I do plan on making an interior video, and a drive by video...but as far as exterior mods...I'm looking at doing some type of lip kit or nice body kit and some nice rims...then of course window tint...


----------



## ECRUZ (Mar 6, 2011)

Here are some recent pictures after I washed her and put the new SRiV badge on as well...

View attachment 1715


View attachment 1716


View attachment 1717


----------



## carey965 (Sep 6, 2011)

you just pissed my wife off


cause now i have to put that on my car 
which is the exact car only a 12


----------



## ECRUZ (Mar 6, 2011)

I'm sorry to hear that bro...did not mean to piss off anyones wife

also, here is the new Flickr link to my pictures...

http://www.flickr.com/photos/eric-quikslvr/6204665940/in/set-72157627801831236/


----------



## ECRUZ (Mar 6, 2011)

Just some new pics after the recent fog lamp install. It does change the way she looks, I like her. not may get some HID's for the fogs, not sure yet.


----------



## Mick (Dec 31, 2011)

Info on headlights please? Temperature, price, link.


----------



## ECRUZ (Mar 6, 2011)

Not sure of the brand, they were purchased from Pann Auto in San Diego, they 8000k, and i believe like 100 for the kit.


----------



## Smurfenstein (Nov 16, 2011)

ECRUZ said:


> Not sure of the brand, they were purchased from Pann Auto in San Diego, they 8000k, and i believe like 100 for the kit.


Did you install yourself or was it done for you?


----------



## jakkaroo (Feb 12, 2011)

lol pann auto i was gonna buy my lug nuts from there but was scared of seeing all the 240s and the gtr and the hondas in the back


----------



## ECRUZ (Mar 6, 2011)

Smurfenstein said:


> Did you install yourself or was it done for you?


No I installed the HID kit myself, it is actually very easy.


----------



## ECRUZ (Mar 6, 2011)

Here are some pictures of my recent Injen SRI install today...


----------



## ECRUZ (Mar 6, 2011)

Just washed, clayed and waxed my baby, she came out good. What you think?


----------



## ECRUZ (Mar 6, 2011)

Just got the Inno Roof Rack installed. I am going to install the wind visor, add it does whistle a bit. But aside from that it looks good.









Sent from my DROID RAZR using AutoGuide.com App


----------



## ECRUZ (Mar 6, 2011)

Here are some pics with my new wheels installed.
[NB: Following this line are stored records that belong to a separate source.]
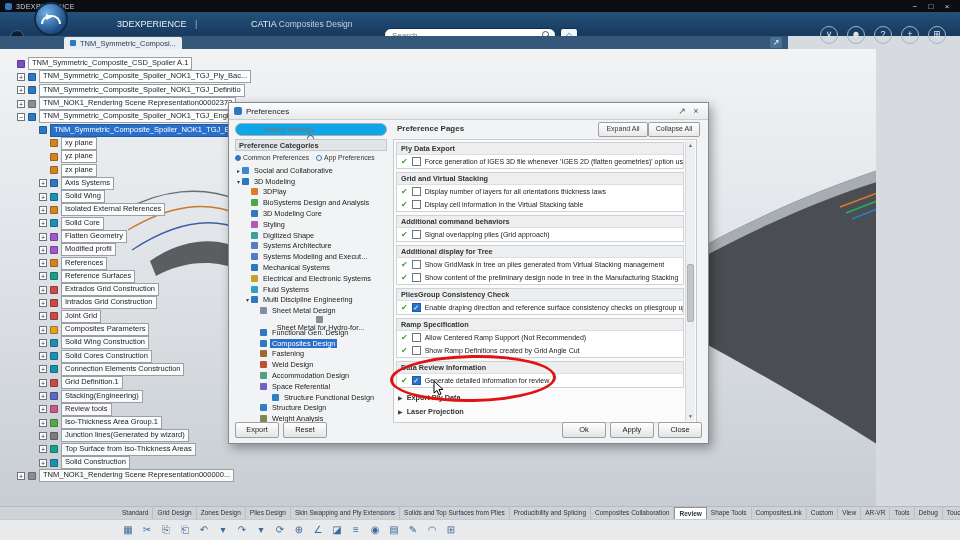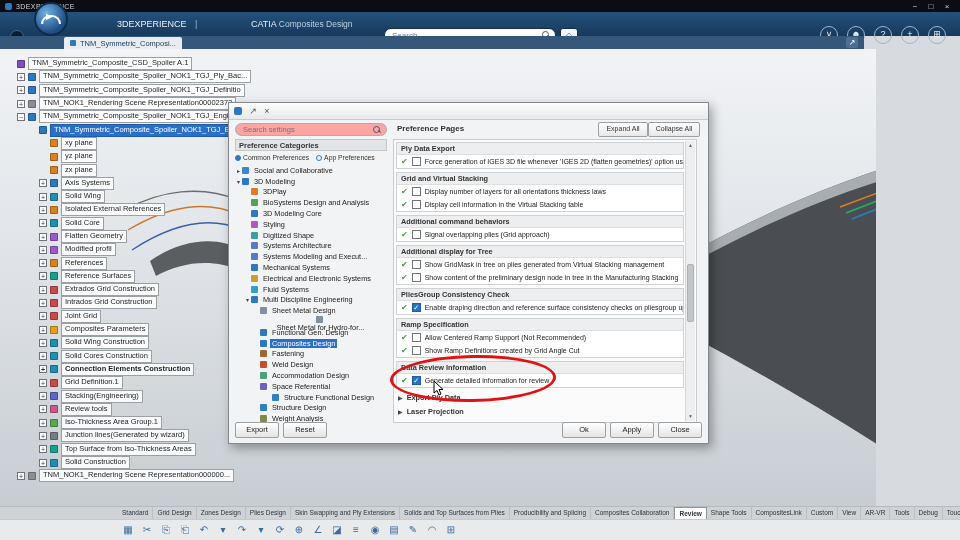"TNM_Symmetric_Composi..." .tabbar { width: 864px -> 788px }
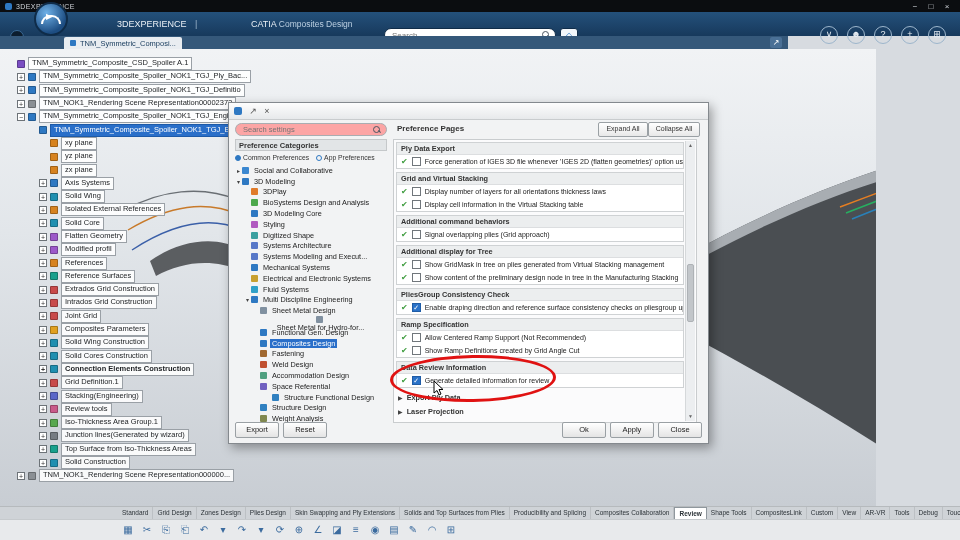"Preferences" span.dtxt { html: none -> <span>Preferences</span> }
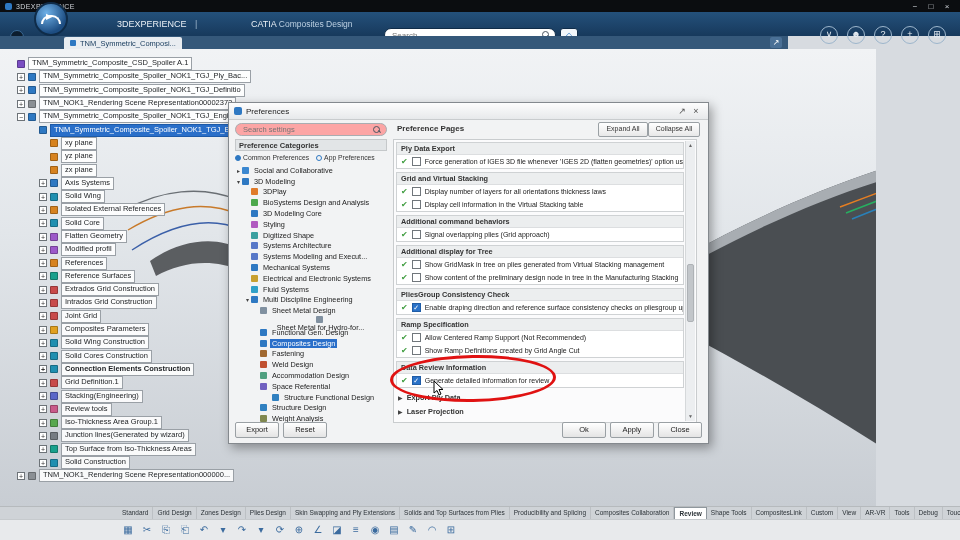"Search settings" .dsrch { background: #fca5a5 -> #0ea5e9; flex-direction: none -> column }
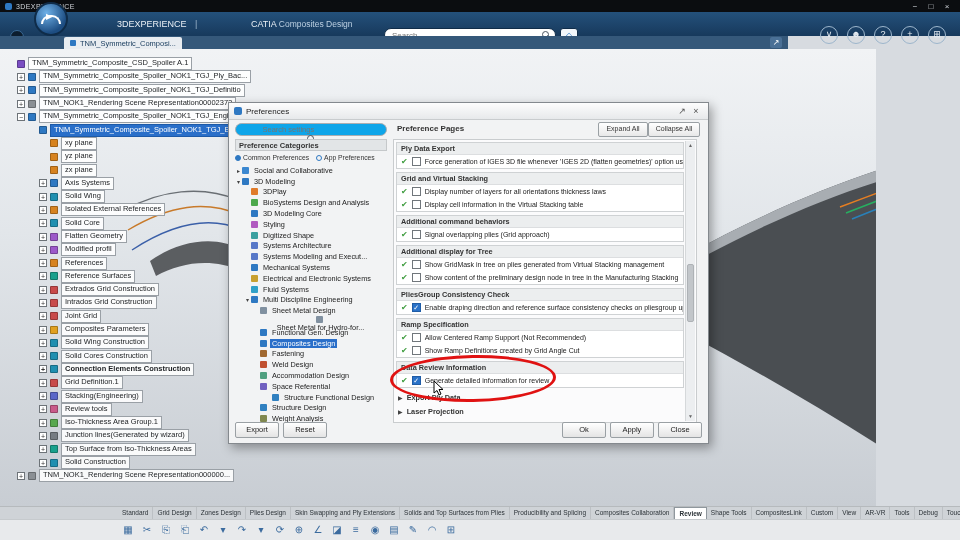"Connection Elements Construction" div.trow { font-weight: bold -> none }
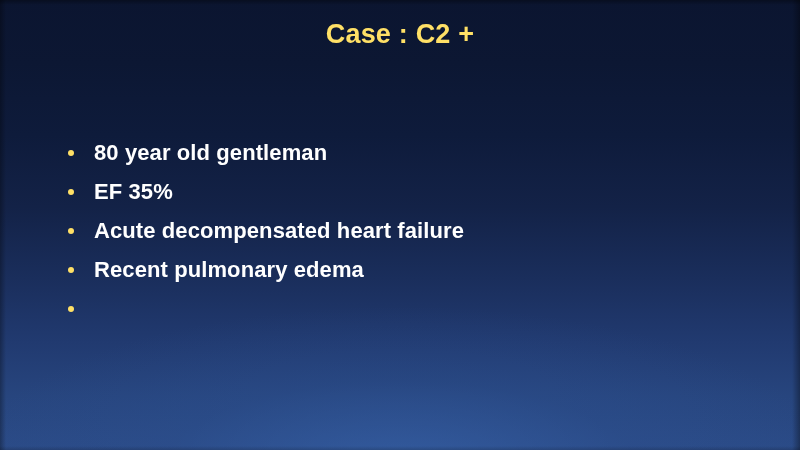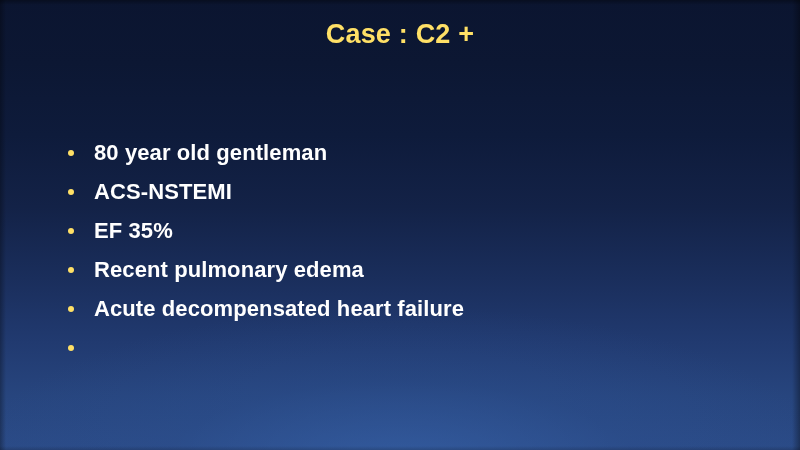"ACS-NSTEMI" div.bullet-row { html: <div> <span></span> <span>ACS-NSTEMI</span> </div> -> none }
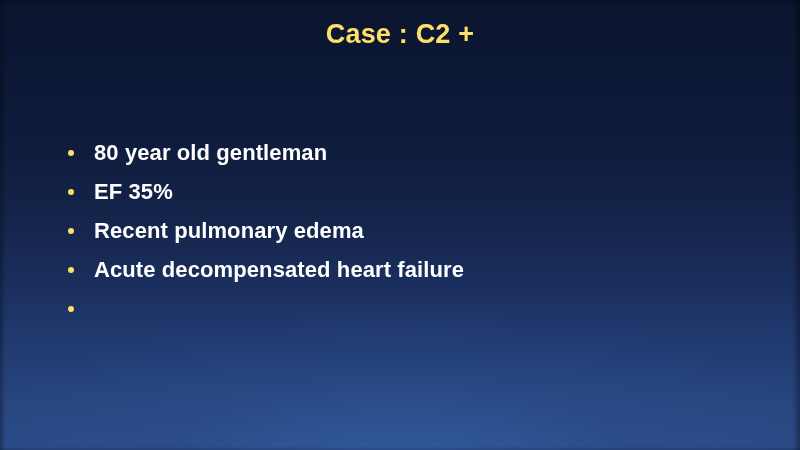"Recent pulmonary edema" div.bullet-row { order: before "Acute decompensated heart failure" -> after "Acute decompensated heart failure" }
Sent from my iPhone using AG Free


----------



## Sunline Fan (Jul 29, 2012)

It was nice to watch the progression through your thread! Looking good!


----------



## ECRUZ (Mar 6, 2011)

Sunline Fan said:


> It was nice to watch the progression through your thread! Looking good!


Thanks I appreciate the compliments...the only things I really have left is getting lowering springs, painting my brake calipers and drum covers, plasti-dipping my chrome trim, window tint and dual-exhaust. So I hope it comes out good. ?


Sent from my iPhone using AG Free


----------



## DanoHB (Aug 15, 2012)

ECRUZ said:


> Here are some pics with my new wheels installed.
> 
> View attachment 7705
> 
> ...


looking good there.


----------



## ECRUZ (Mar 6, 2011)

DanoHB said:


> looking good there.


Thank you kind sir.


----------